Le Médecin volant Scène VIII

Le Médecin volant par Molière

Gorgibus, L’Avocat, Sganarelle

Gorgibus

Monsieur, voilà un fort habile homme de mes amis qui souhaiteroit de vous parler et vous entretenir.

Sganarelle

Je n’ai pas le loisir, monsieur Gorgibus: il faut aller à mes malades.

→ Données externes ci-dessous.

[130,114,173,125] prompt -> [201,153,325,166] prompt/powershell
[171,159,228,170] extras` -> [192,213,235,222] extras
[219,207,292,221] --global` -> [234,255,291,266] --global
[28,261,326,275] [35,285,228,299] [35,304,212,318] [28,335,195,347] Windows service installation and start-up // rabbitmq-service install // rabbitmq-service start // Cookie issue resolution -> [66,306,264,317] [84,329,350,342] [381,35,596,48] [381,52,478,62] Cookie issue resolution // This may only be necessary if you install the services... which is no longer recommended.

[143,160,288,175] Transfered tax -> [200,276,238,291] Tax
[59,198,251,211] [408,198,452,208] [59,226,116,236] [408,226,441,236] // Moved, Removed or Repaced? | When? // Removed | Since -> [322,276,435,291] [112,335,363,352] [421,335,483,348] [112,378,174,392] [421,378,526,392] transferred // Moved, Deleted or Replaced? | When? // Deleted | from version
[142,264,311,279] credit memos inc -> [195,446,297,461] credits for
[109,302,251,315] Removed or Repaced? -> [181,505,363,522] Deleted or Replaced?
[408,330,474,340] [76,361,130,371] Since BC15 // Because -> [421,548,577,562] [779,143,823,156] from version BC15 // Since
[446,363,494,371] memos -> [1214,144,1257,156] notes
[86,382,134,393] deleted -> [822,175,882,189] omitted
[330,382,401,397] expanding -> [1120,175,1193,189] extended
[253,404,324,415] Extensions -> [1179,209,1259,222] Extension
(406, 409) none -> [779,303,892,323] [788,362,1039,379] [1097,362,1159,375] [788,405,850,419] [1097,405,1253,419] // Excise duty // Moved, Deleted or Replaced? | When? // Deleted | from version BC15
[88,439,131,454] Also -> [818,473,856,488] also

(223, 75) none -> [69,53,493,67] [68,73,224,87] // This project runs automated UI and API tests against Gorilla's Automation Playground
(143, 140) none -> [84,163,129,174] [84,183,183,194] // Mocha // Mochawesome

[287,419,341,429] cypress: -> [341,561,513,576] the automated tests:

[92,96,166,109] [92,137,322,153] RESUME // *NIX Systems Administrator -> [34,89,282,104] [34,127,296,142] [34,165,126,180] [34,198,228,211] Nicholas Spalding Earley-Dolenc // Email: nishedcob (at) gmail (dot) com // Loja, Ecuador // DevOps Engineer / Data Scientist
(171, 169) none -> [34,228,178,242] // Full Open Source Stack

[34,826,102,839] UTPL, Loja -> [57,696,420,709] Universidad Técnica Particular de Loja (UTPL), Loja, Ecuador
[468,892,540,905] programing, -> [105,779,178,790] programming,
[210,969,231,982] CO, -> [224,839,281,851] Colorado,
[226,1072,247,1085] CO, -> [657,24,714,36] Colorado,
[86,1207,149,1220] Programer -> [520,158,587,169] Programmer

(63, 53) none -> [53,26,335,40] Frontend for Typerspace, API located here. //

Je ne prendrai pas la droite avec vous, Monsieur.

L’Avocat

Monsieur, après ce que m’a dit M. Gorgibus de votre mérite et de votre savoir, j’ai eu la plus grande passion du monde d’avoir l’honneur de votre connoissance, et j’ai pris la liberté de vous saluer à ce dessein: je crois que vous ne le trouverez pas mauvais. Il faut avouer que tous ceux qui excellent en quelque science sont dignes de grande louange, et particulièrement ceux qui font profession de la médecine, tant à cause de son utilité, que parce qu’elle contient en elle plusieurs autres sciences, ce qui rend sa parfaite connoissance fort difficile; et c’est fort à propos qu’Hippocrate dit dans son premier aphorisme: Vita brevis, ars vero longa, occasio autem praeceps, experimentum periculosum, judicium difficile.

Sganarelle, à Gorgibus.

Ficile tantina pota baril cambustibus.

L’Avocat

Vous n’êtes pas de ces médecins qui ne vous appliquez qu’à la médecine qu’on appelle rationale ou dogmatique, et je crois que vous l’exercez tous les jours avec beaucoup de succès: experientia magistra rerum. Les premiers hommes qui firent profession de la médecine furent tellement estimés d’avoir cette belle science, qu’on les mit au nombre des Dieux pour les belles cures qu’ils faisoient tous les jours. Ce n’est pas qu’on doive mépriser un médecin qui n’auroit pas rendu la santé à son malade, parce qu’elle ne dépend pas absolument de ses remèdes, ni de son savoir: Interdum docta plus valet arte malum. Monsieur, j’ai peur de vous être importun: je prends congé de vous, dans l’espérance que j’ai qu’à la première vue j’aurai l’honneur de converser avec vous avec plus de loisir. Vos heures vous sont précieuses, etc. (Il sort).

Gorgibus

Que vous semble de cet homme-là ?

Sganarelle

Il sait quelque petite chose. S’il fût demeuré tant soit peu davantage, je l’allois mettre sur une matière sublime et relevée. Cependant, je prends congé de vous. (Gorgibus lui donne de l’argent). Hé ! que voulez-vous faire ?

Gorgibus

Je sais bien ce que je vous dois.

Sganarelle

Vous vous moquez, monsieur Gorgibus. Je n’en prendrai pas, je ne suis pas un homme mercenaire. (Il prend l’argent). Votre très-humble serviteur. (Sganarelle sort et Gorgibus rentre dans sa maison).